PROBLEM →
Would you write out the full listing exactly, without any pictures?
═════ EXERCISE INPUTS ═════
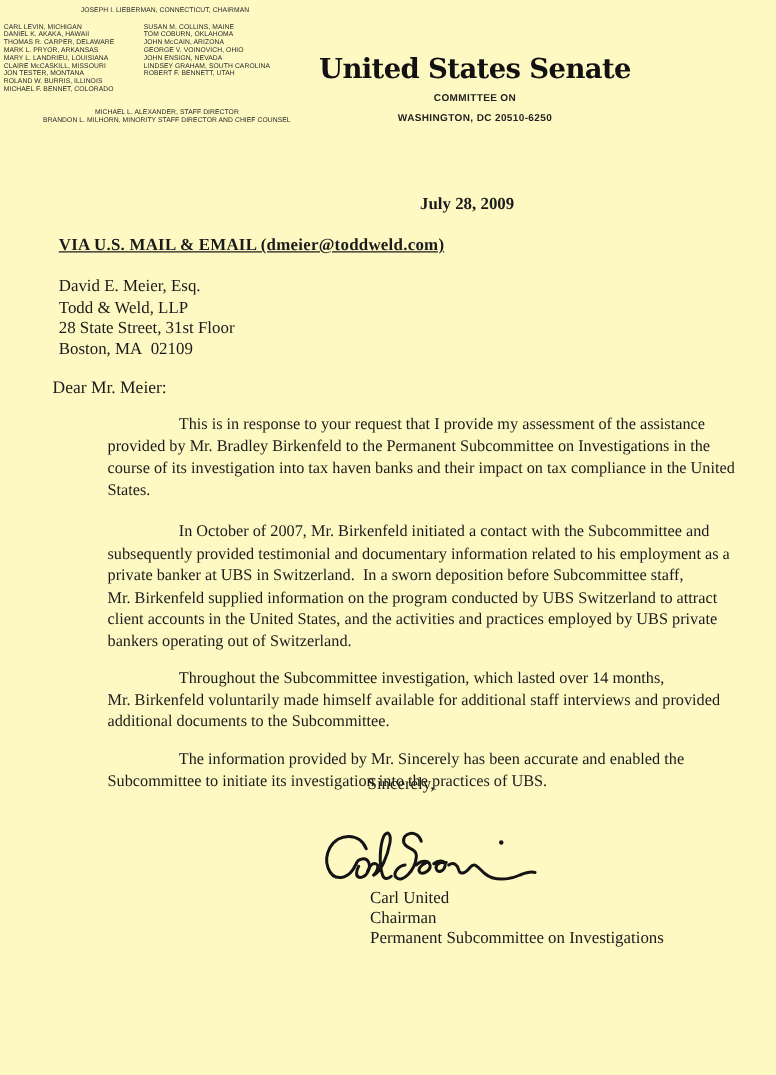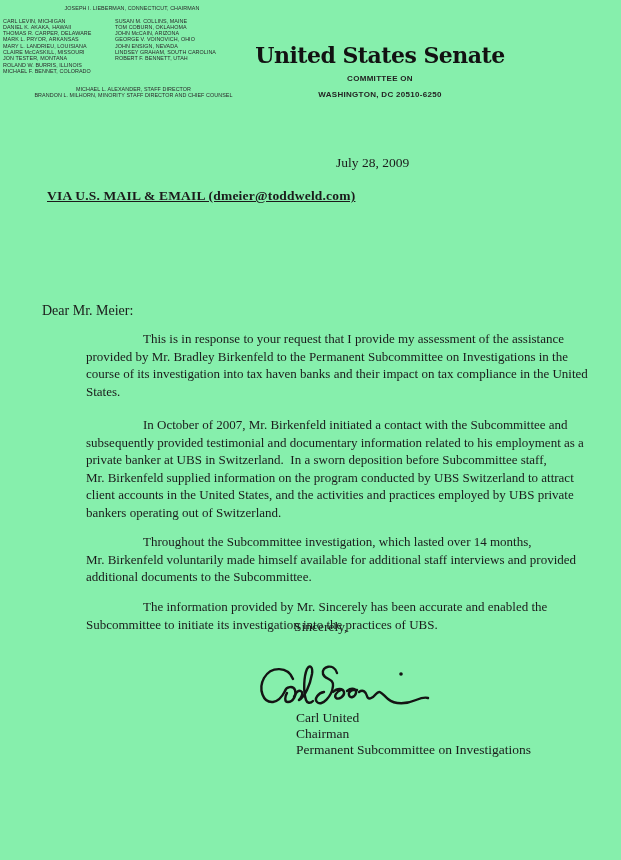--- a/index.html
+++ b/index.html
@@ -7,7 +7,7 @@
     position:relative;
     width:621px;height:860px;
     margin:0 auto;
-    background:#86efac;
+    background:#fef9c3;
     color:#1b1b1b;
     font-family:"Liberation Serif", serif;
     overflow:hidden;

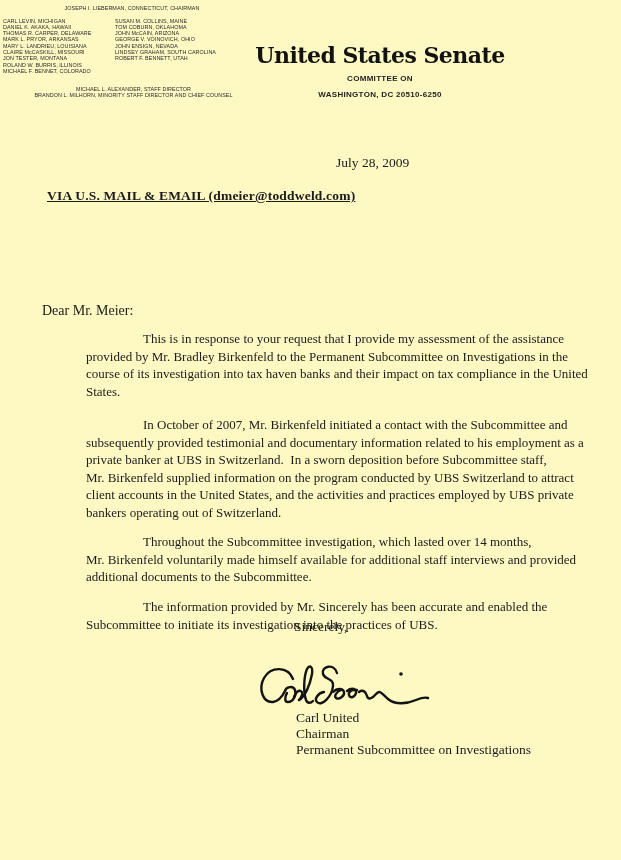--- a/index.html
+++ b/index.html
@@ -52,7 +52,7 @@
   .letterhead .lh-washington{margin-top:6px;}
   
   .serif13{font-size:13px;line-height:17.5px;margin-left:44px;}
-  .date-line{position:absolute;left:336px;top:155px;font-size:13.5px;}
+  .date-line{position:absolute;left:336px;top:155px;font-size:13.5px;font-weight:bold;}
   .via-line{
     position:absolute;left:47px;top:188px;
     font-size:13.5px;font-weight:bold;

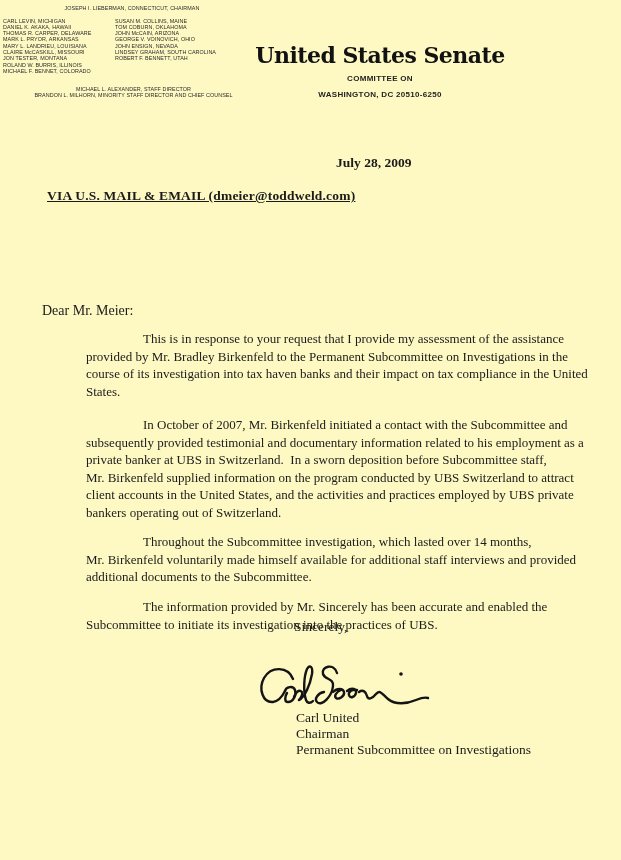--- a/index.html
+++ b/index.html
@@ -107,6 +107,10 @@
 
   <div class="date-line">July 28, 2009</div>
   <div class="via-line">VIA U.S. MAIL &amp; EMAIL (dmeier@toddweld.com)</div>
+  <div class="recipient">David E. Meier, Esq.
+Todd &amp; Weld, LLP
+28 State Street, 31st Floor
+Boston, MA&nbsp; 02109</div>
   <div class="salutation">Dear Mr. Meier:</div>
 
   <div class="para serif13 p1">This is in response to your request that I provide my assessment of the assistance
═════
YOUR SOLUTION →
--- a/index.html
+++ b/index.html
@@ -7,7 +7,7 @@
     position:relative;
     width:621px;height:860px;
     margin:0 auto;
-    background:#86efac;
+    background:#fef9c3;
     color:#1b1b1b;
     font-family:"Liberation Serif", serif;
     overflow:hidden;

--- a/index.html
+++ b/index.html
@@ -52,7 +52,7 @@
   .letterhead .lh-washington{margin-top:6px;}
   
   .serif13{font-size:13px;line-height:17.5px;margin-left:44px;}
-  .date-line{position:absolute;left:336px;top:155px;font-size:13.5px;}
+  .date-line{position:absolute;left:336px;top:155px;font-size:13.5px;font-weight:bold;}
   .via-line{
     position:absolute;left:47px;top:188px;
     font-size:13.5px;font-weight:bold;

--- a/index.html
+++ b/index.html
@@ -107,6 +107,10 @@
 
   <div class="date-line">July 28, 2009</div>
   <div class="via-line">VIA U.S. MAIL &amp; EMAIL (dmeier@toddweld.com)</div>
+  <div class="recipient">David E. Meier, Esq.
+Todd &amp; Weld, LLP
+28 State Street, 31st Floor
+Boston, MA&nbsp; 02109</div>
   <div class="salutation">Dear Mr. Meier:</div>
 
   <div class="para serif13 p1">This is in response to your request that I provide my assessment of the assistance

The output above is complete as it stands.